This is one of the ways I can tell what preconceived opinion someone has. The only problem with the battery throttling was PR. The engineering solution was correct and objectively better than not throttling. Should they have told users their battery was failing? Sure. But keeping the phone from crashing was better than letting it.
> unauthorized Apps on MacOS must be opened with a right-click
Then try to run it from the command line. Be told that it "cannot be opened because the developer cannot be verified". This is NOT the "is an app downloaded from the Internet, do you wish to run it?" dialog.
Go to Finder, and double click it. Get the same message.
You have to go to Finder, then right click the app, specifically hit Open (which will open a terminal that will immediately exit), and only now can you run this app in your original terminal.
Interesting, thanks for the link. I've never run into that before. I've downloaded a lot of software, much of it open source. I've only downloaded from the Mac App Store maybe twice ever. But this is the first time I've gotten completely denied. Is it because it was a zip file with an executable inside, rather than an installer? Or as someone else mentioned, because it isn't signed at all? Are all the open source projects paying for signing certs for their OSX installer packages?
Again, thanks for the link. That's probably the only time I'll run into that, it clearly isn't my usual use case, but I'm glad you could back up the assertion with something I could see for myself.
I do agree that it should be clearer how you can run the executable if you really do trust it.
> Then try to run it from the command line. Be told that it "cannot be opened because the developer cannot be verified". This is NOT the "is an app downloaded from the Internet, do you wish to run it?" dialog.
Yes, you get the “developer cannot be verified” error if the code isn’t signed. Which is perfectly fine, I don’t see how this is anti-consumer.
It’s $99 for a code signing cert (per developer account) on macOS/iOS, which I believe is less than what they cost on Windows.
Yes, but the dialog doesn't tell you what to do if you do want to run the code. Why would I think that clicking "Open" in the popup menu would do anything different from double-clicking?
Also, an individual Microsoft Store cert is $19 (one-time, not per year), and a company account is $99.
So what? The average user is going to assume that it can’t be run (which is a good thing, as we don’t want people to run random unsigned binaries they find on the internet), and the tech-savvy ones will find a way.
It’s not like Apple is stopping you from running it. 1 quick google search and there you go.
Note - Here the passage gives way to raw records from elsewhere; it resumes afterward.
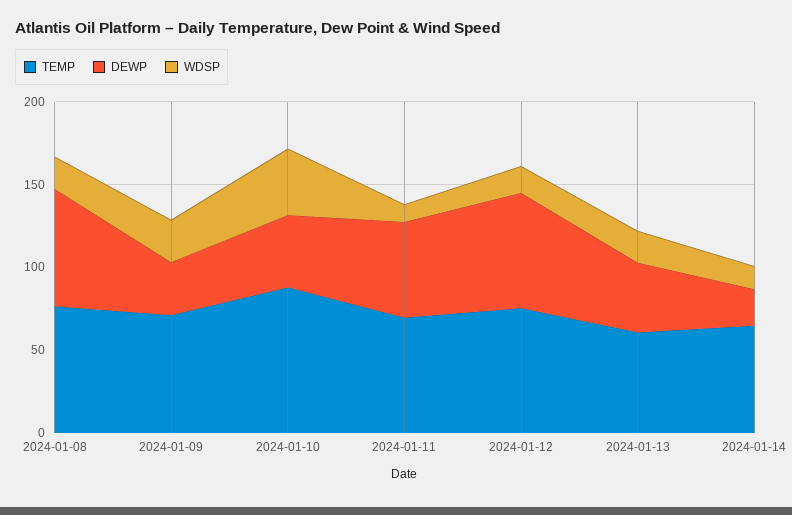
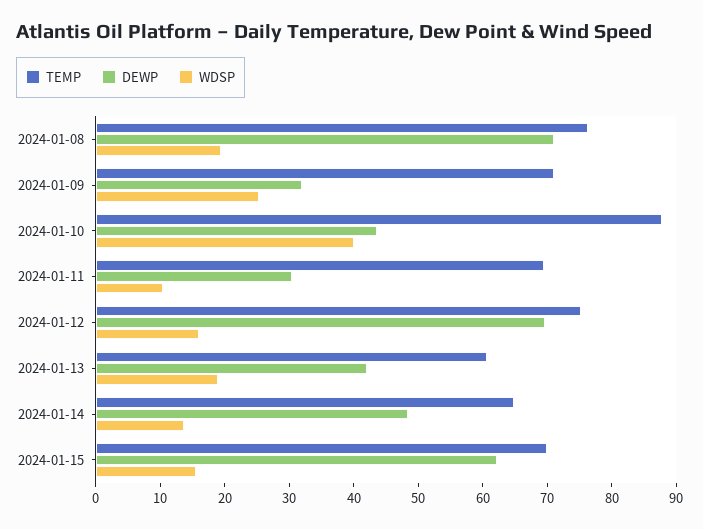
DEWP, 2024-01-11: 60 -> 30
DEWP, 2024-01-14: 20 -> 48
TEMP, 2024-01-15: none -> 70
DEWP, 2024-01-15: none -> 62
WDSP, 2024-01-15: none -> 16

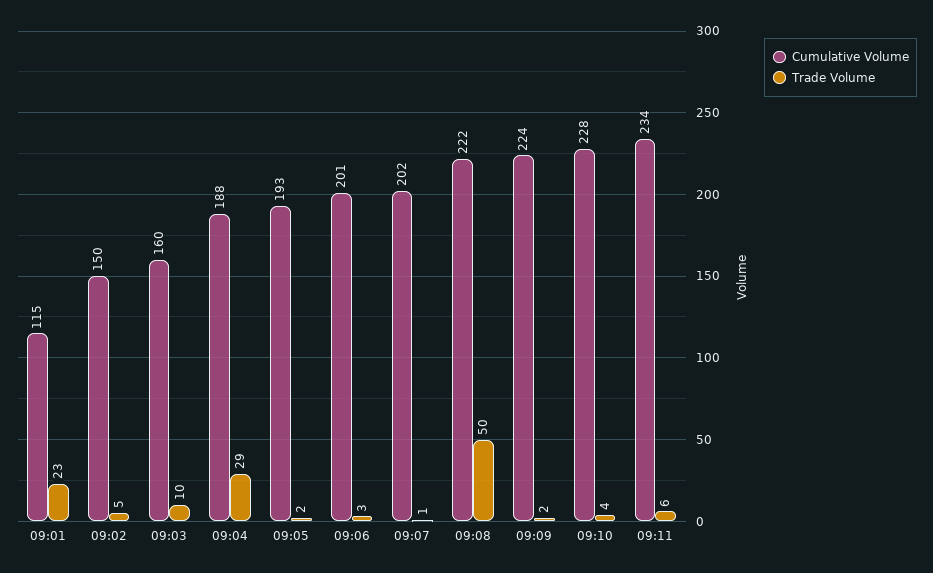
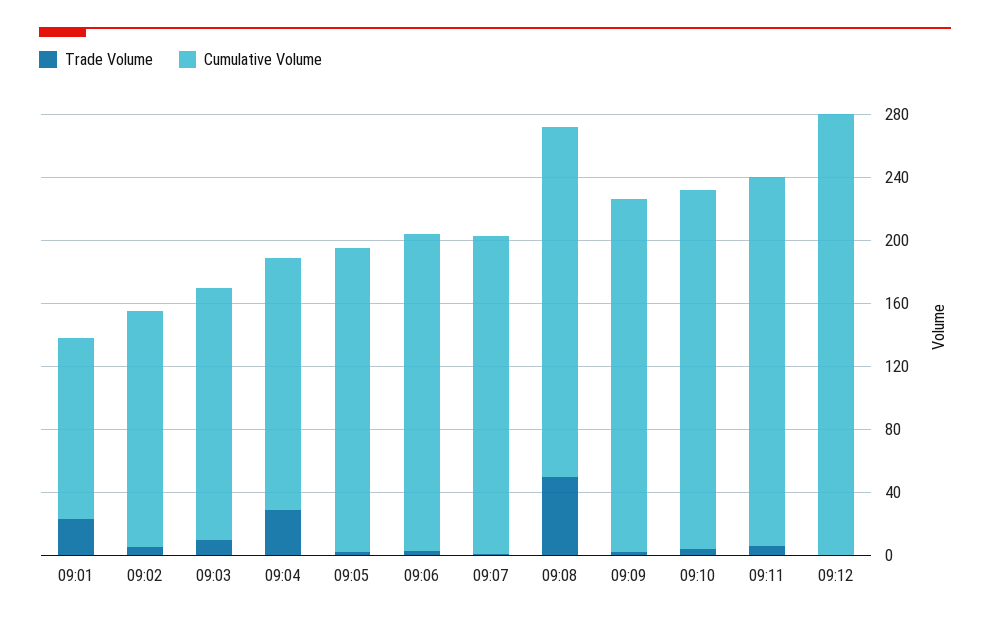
Cumulative Volume, 09:04: 188 -> 160
Trade Volume, 09:12: none -> 0
Cumulative Volume, 09:12: none -> 280

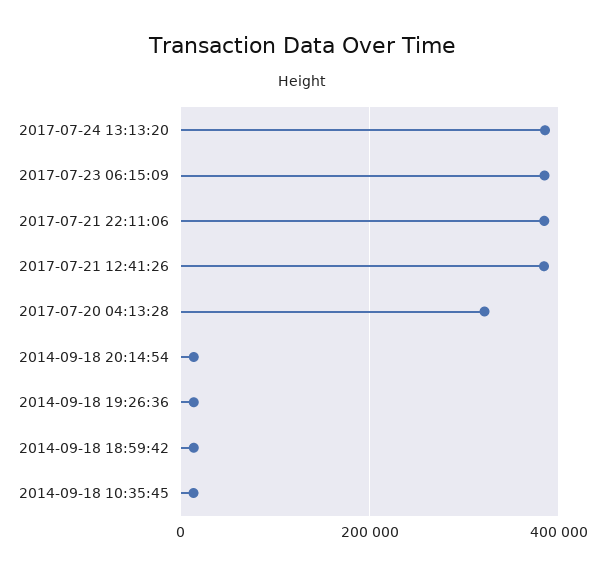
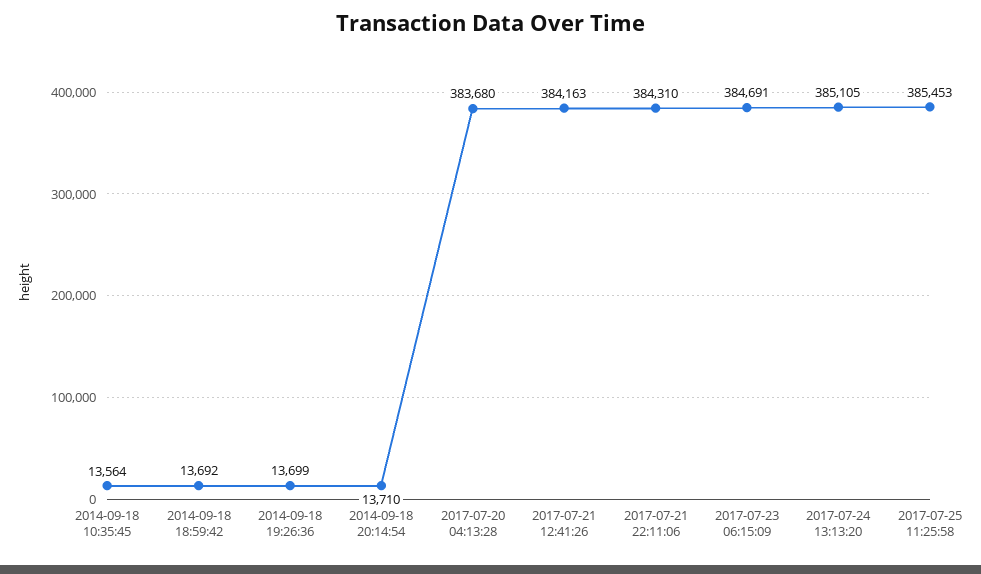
2017-07-20 04:13:28: 320000 -> 383680
2017-07-25 11:25:58: none -> 385453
It’s a good design, in my opinion.
The average user has no need whatsoever to run unsigned code on macOS. Or on Windows for that matter, but code signing on Windows doesn't really matter as nobody reads those popups anyway.
This is one of the ways I can tell what preconceived opinion someone has. The only problem with the battery throttling was PR. The engineering solution was correct and objectively better than not throttling. Should they have told users their battery was failing? Sure. But keeping the phone from crashing was better than letting it.
> unauthorized Apps on MacOS must be opened with a right-click
I've never had to do that.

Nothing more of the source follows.